Still, while the new Tiger doesn't look vastly different from the old one, quite a lot of work has been done on the structure and - more importantly - the controls. The tutorial-led approach of 07 has disappeared, and the game now hits you straight up with the Play Now option and a bewildering list of game-modes, including the basic career mode, the various play modes, arcade and mini-game options and the new online features (which we'll come back to later). The career mode is, of course, where most of us will be spending most of our time. Once again the idea is to train a novice golfer, ready to take part in PGA tournaments around the world.
The main issue most players are going to find here is that, starting off, you're simply not good enough to compete on any kind of level pegging. This isn't just a lack of skill on your part; until you have practiced and worked on your player attributes - shot power, accuracy, putting and the rest - your on-screen self is roughly as much use as my real self would be on a Pro course. You won't be able to hit the ball as reliably and accurately, or with as much distance, as you will need to keep up with the Pros. You can steadily beef up your skills by trailing behind for a few tournaments in an ignominious fashion, but it's less depressing to give up on the cups until you're ready and start playing the Tiger Challenge mode instead.

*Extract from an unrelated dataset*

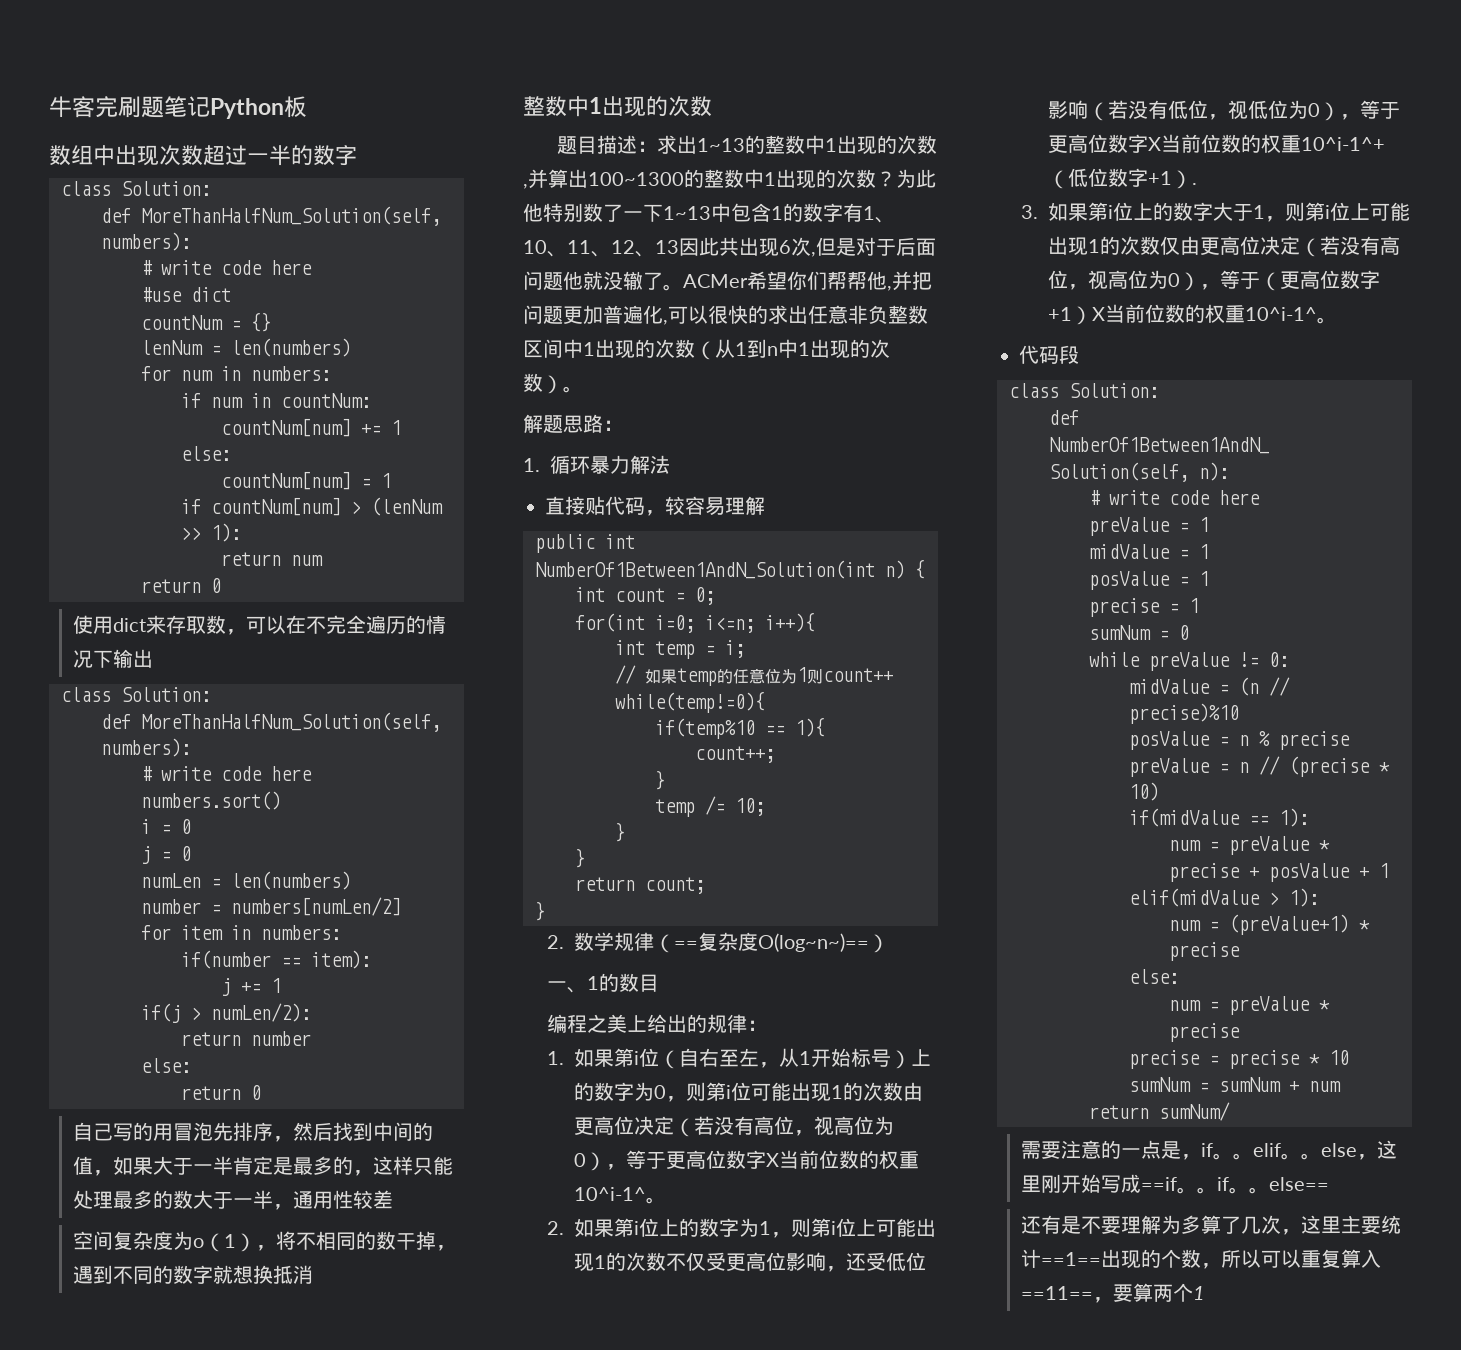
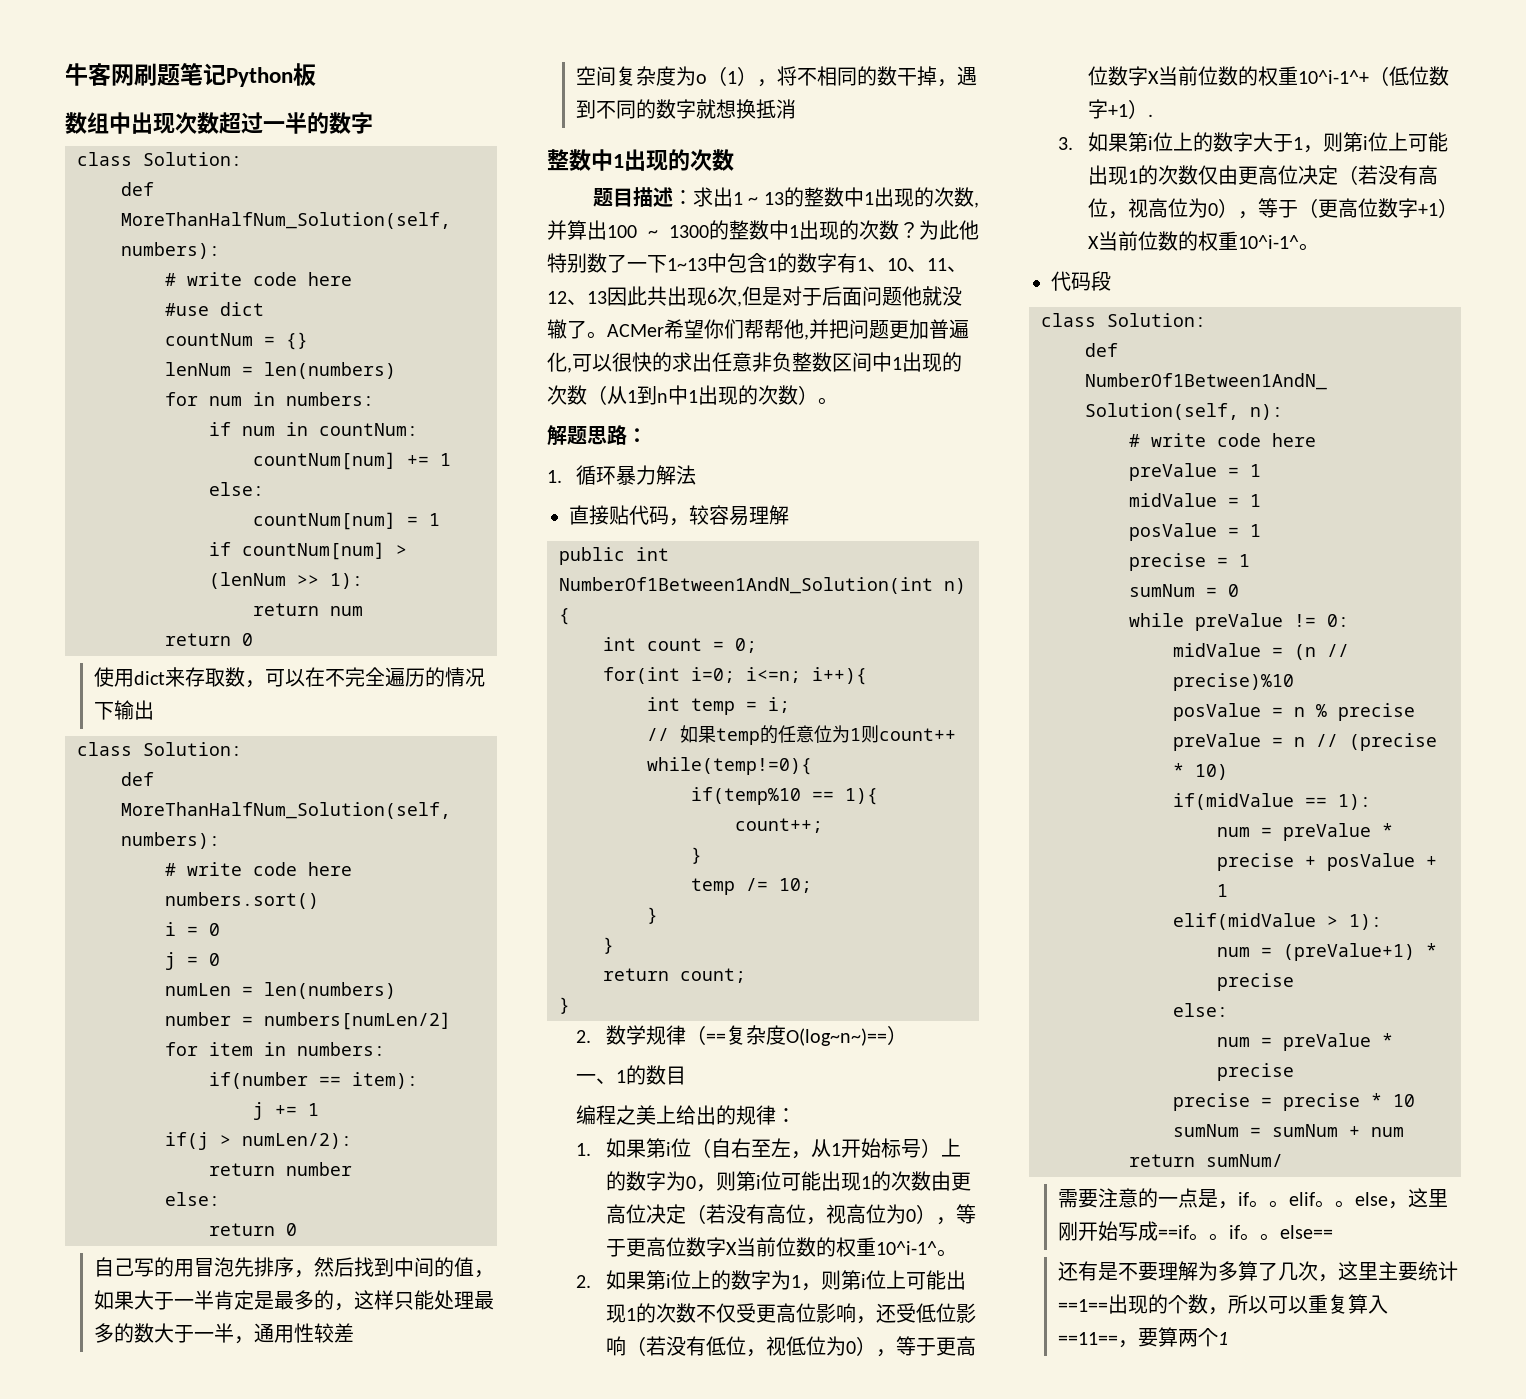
- 牛客完刷题笔记Python板
+ 牛客网刷题笔记Python板
- 题目描述：求出1~13的整数中1出现的次数,并算出100~1300的整数中1出现的次数？
+ 题目描述：求出1 ~ 13的整数中1出现的次数,并算出100 ~ 1300的整数中1出现的次数？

This has undergone major changes from last time. In Tiger 07, you just played a simple matchplay ladder against a selection of Pros until you were ready to face the Tiger himself. In Tiger 08, the challenges are arranged in a honeycomb of connected events. For the most part, these events offer short one to four hole missions designed to test you in a range of skills. One minute you may be striving to whack the biggest drive, the next you're engaged in a series of quick chip-and-putt challenges that push your short game that bit farther. You can even take a few holes from Wayne Rooney, moonlighting here with a half-decent long-game and a nasty habit of miraculous recoveries.
This is a big improvement. The quickfire approach and a choice of routes through the grid mean you're never stuck doing any one thing for too long, and as a result the Tiger Challenge offers an accessible and engaging way into the game. This is good news, because if any game was in need of an accessible way in, Tiger 08 is it.